++++ Input material ++++

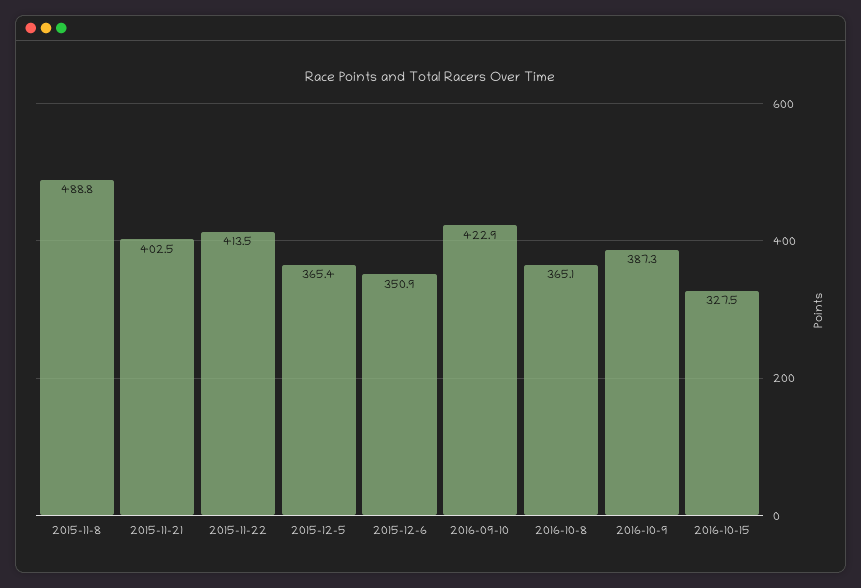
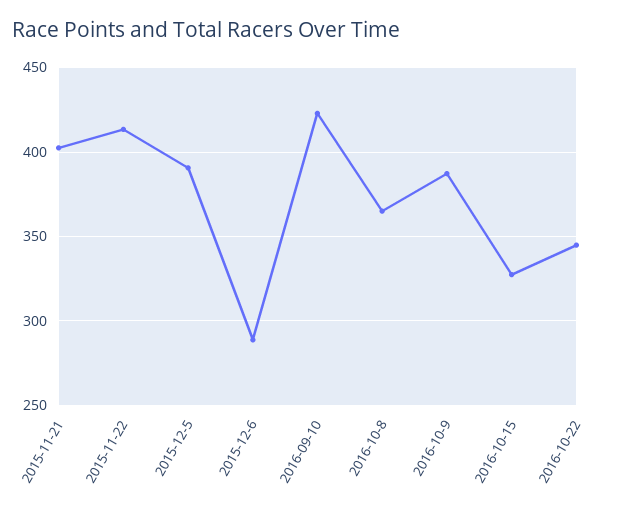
2015-11-8: 488.8 -> none
2015-12-5: 365.4 -> 390
2015-12-6: 350.9 -> 290
2016-10-22: none -> 345

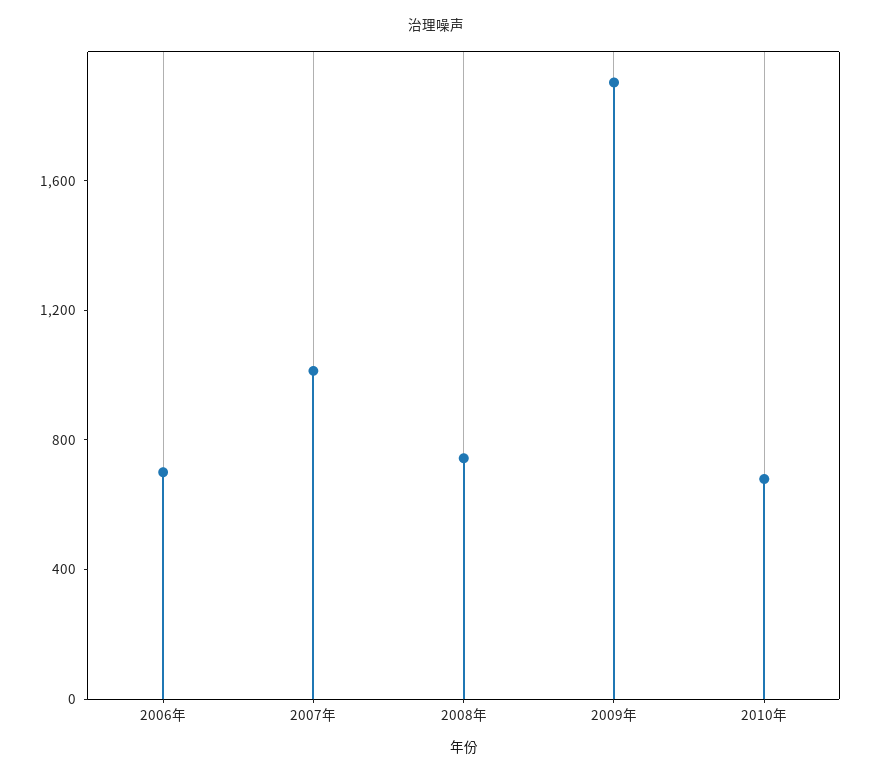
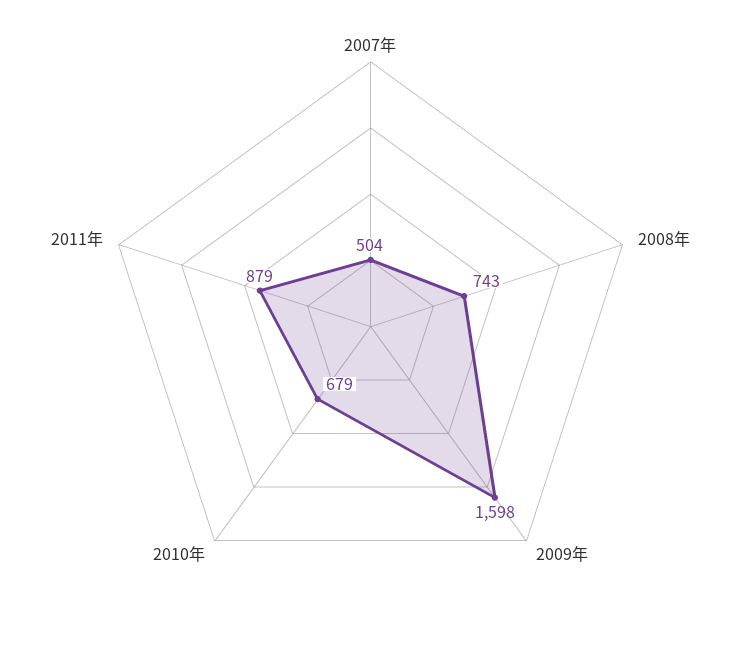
2006年: 700 -> none
2007年: 1000 -> 504
2009年: 1900 -> 1598
2011年: none -> 879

++++

* How to complete this task *
For every line above with the word "none" in it, make a copy.

* Answer *
2015-11-8: 488.8 -> none
2016-10-22: none -> 345
2006年: 700 -> none
2011年: none -> 879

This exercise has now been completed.